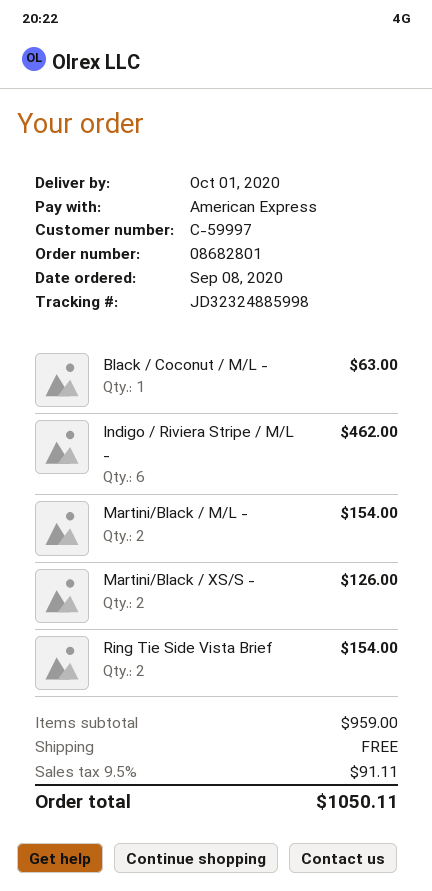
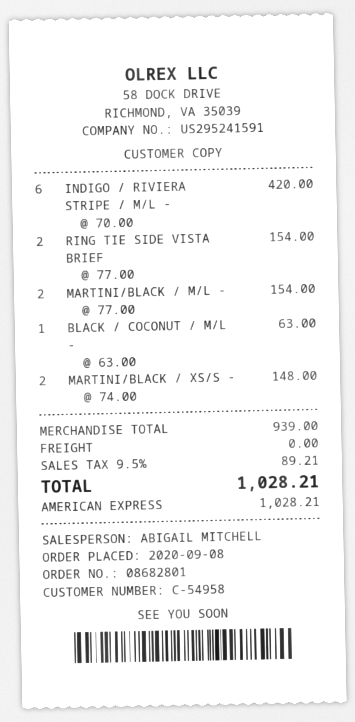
customer number: C-59997 -> C-54958
Indigo / Riviera Stripe / M/L -: 6 for 462.00 -> 6 for 420.00
Martini/Black / XS/S -: 2 for 126.00 -> 2 for 148.00
subtotal: 959.00 -> 939.00
tax: 9.5% = 91.11 -> 9.5% = 89.21
total: 1050.11 -> 1028.21

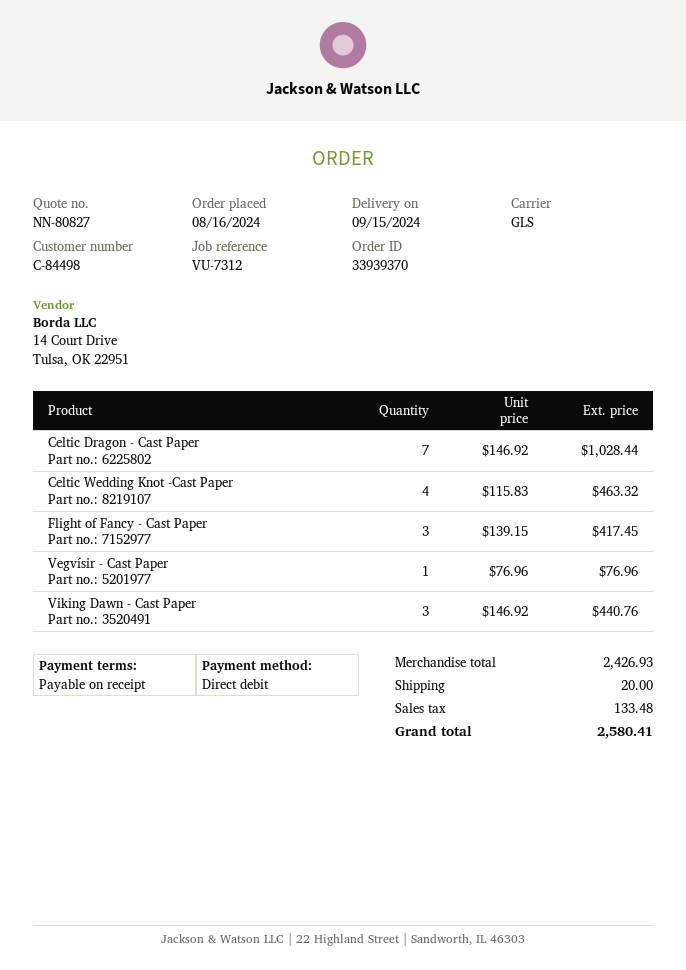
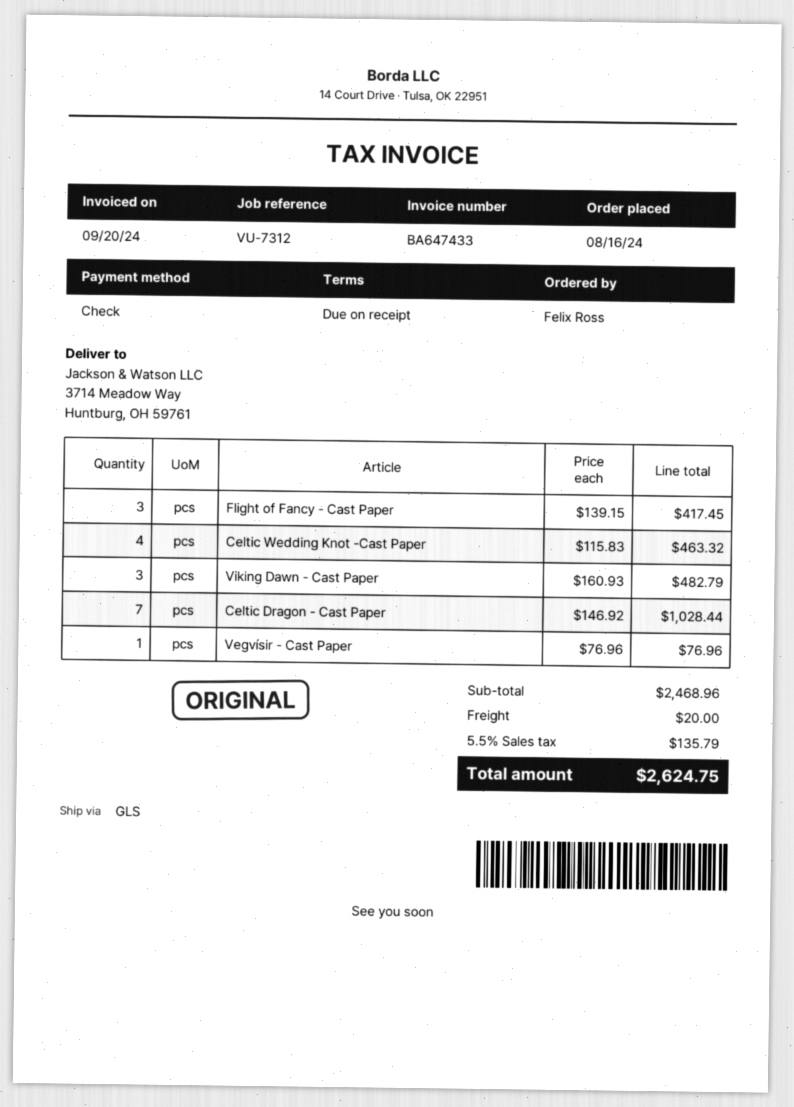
payment method: direct debit -> cheque
Viking Dawn - Cast Paper: 3 x 146.92 = 440.76 -> 3 x 160.93 = 482.79
subtotal: 2426.93 -> 2468.96
tax: 133.48 -> 135.79
total: 2580.41 -> 2624.75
· · · · ·
- [Task item]
Starting at the first line of the material, output exactly the lines up to and including the one with "Viking Dawn - Cast". Do not include the pictures.

- [Output of the exercise]
customer number: C-59997 -> C-54958
Indigo / Riviera Stripe / M/L -: 6 for 462.00 -> 6 for 420.00
Martini/Black / XS/S -: 2 for 126.00 -> 2 for 148.00
subtotal: 959.00 -> 939.00
tax: 9.5% = 91.11 -> 9.5% = 89.21
total: 1050.11 -> 1028.21

payment method: direct debit -> cheque
Viking Dawn - Cast Paper: 3 x 146.92 = 440.76 -> 3 x 160.93 = 482.79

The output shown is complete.